The 2002 Pontecorvo and Bogoliubov prizes

Samoil Bilenky of the Joint Institute for Nuclear Research (JINR), Dubna, has been awarded the Institute's prestigious Bruno Pontecorvo Prize for 2002, for his theoretical research in the field of neutrino oscillations. Bilenky is seen here with his award (right), together with the director of JINR, Vladimir Kadyshevsky (centre), and Nicolai Russakovich, the jury chairman for the prize and director of the JINR Dzhelepov Laboratory of Nuclear Problems.

The Nikolai Nikolaevich Bogoliubov Prize for 2001-2002 has been awarded to Albert Tavkhelidze (the Institute of High Energy Physics, Tbilisi, Georgia and the Institute of Nuclear Research, RAS, Moscow) and Yoichiro Nambu (Chicago University), for their fundamental contribution to the theory of quarks with colour. They were the first to suggest a hypothesis for a new quantum number - the colour charge. In 1965, while studying composite hadron models, Tavkhelidze, together with Bogoliubov and B Struminsky, and independently Nambu and Moo-Young Han, suggested a new quantum number for quarks, later called "colour". A particular feature of the dynamical approach they used is that quarks with colour are regarded as physical fundamental particles - fermions that stay in hadrons in a quasi-free state.

The dynamical quark model of hadrons became the foundation of the relativistic generalization of the SU(6) symmetry of elementary particles, and led to the relativistically co-variant equations for particle bound systems in quantum field theory. The concept of colour quarks became the keystone in the theory of quantum chromodynamics.

Earlier this year Bryan Pattison was at Buckingham Palace, London, to receive an OBE for services to British interests in Switzerland, awarded in the 2003 New Year's Honours List. Pattison moved to Switzerland in 1966 when he joined CERN as a physicist working on the interactions of neutrinos in heavy-liquid bubble chambers. More recently he has become well known at CERN as head of the Users' Office and president of the CERN Cricket Club. He is seen here with his medal - which was presented by Prince Charles - along with his son Andrew and daughter Maxine.

Guillaume Unal, from LAL Orsay, has been awarded the 2003 Joliot-Curie Prize of the SFP (French Physical Society), which is given to a particle physicist or nuclear physicist in alternate years. After his thesis on the UA2 experiment on the W mass measurement in 1991, Unal went to CDF at FNAL where he was one of the most active participants in the discovery of the top quark. In 1995 he joined NA48 at CERN, where he was heavily involved in the measurement of direct CP violation in KL decays.

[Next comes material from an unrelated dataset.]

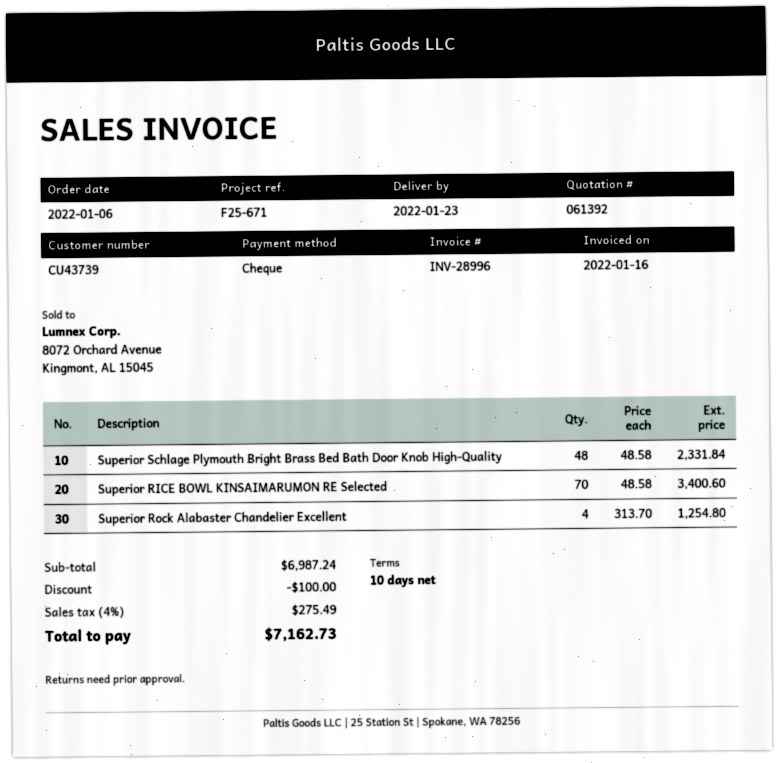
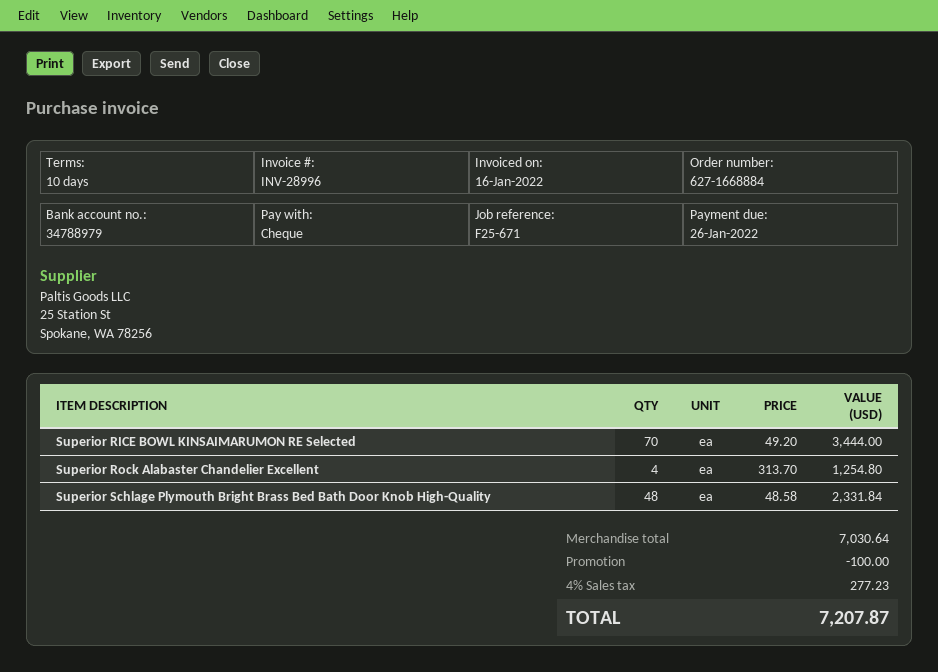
Superior RICE BOWL KINSAIMARUMON RE Selected: 70 x 48.58 = 3400.60 -> 70 x 49.20 = 3444.00
subtotal: 6987.24 -> 7030.64
tax: 4% = 275.49 -> 4% = 277.23
total: 7162.73 -> 7207.87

At the occasion of the 13th Meeting of the BMBF JINR Association Committee, Horst Rollnik, emeritus professor for theoretical physics at the Physics Institute at Bonn University, received an honorary doctorate of the Joint Institute for Nuclear Research (JINR), in recognition of his long-lasting engagement in the Heisenberg-Landau Programme. This programme was set up to support scientific exchange in various fields of theoretical physics by financing schools, workshops and mutual working visits, and it was originated by Rollnik in 1991 in close collaboration with Vladimir Kadyshevsky, who is the current director of JINR.

Klaus Winter, who is well known for his contributions to neutrino physics at CERN, together with Masatoshi Koshiba from the University of Tokyo, in Stockholm on the occasion of the award of the 2002 Nobel Prize to Koshiba for his pioneering work in detecting cosmic neutrinos (CERN Courier November 2002 p6).

The ATLAS silicon test laboratory in Building 161 was one of the stops on the itinerary of Gary Nairn MP, chair of the Standing Committee on Science and Innovation, Australia, when he visited CERN on 17 April. In the test lab he saw work on silicon detectors for ATLAS, to which Australian universities are contributing. Nairn also toured the ATLAS assembly area and the cavern where the experiment is due to be installed.

The ALICE experiment, with its future emphasis on heavy-ion collisions in the LHC, was a key part of the visit to CERN of Walter Henning, director of the German heavy-ion research centre, GSI (Gesellschaft für Schwerionenforschung mbH), Darmstadt, on 14 April. Here Henning (second right) listens intently together with, from left to right, Jurgen Schukraft (ALICE spokesperson), Hans Gutbrod and Norbert Anger (both from GSI), while Lars Leistam (ALICE deputy technical coordinator) describes the challenges in the construction of ALICE.

In the ATLAS assembly area, in front of one of the two vacuum vessels for the ATLAS end-cap toroid magnets, Horst Wenniger of CERN describes the construction of the ATLAS detector to Manfred Popp, chairman of the executive board of the Forschungszentrum Karlsruhe GmbH, when he visited CERN on 2-3 April. Popp not only toured the ATLAS assembly area, but also visited the CMS construction site, the LHC magnet test area, and met with representatives of the LHC Computing Grid and European DataGrid projects.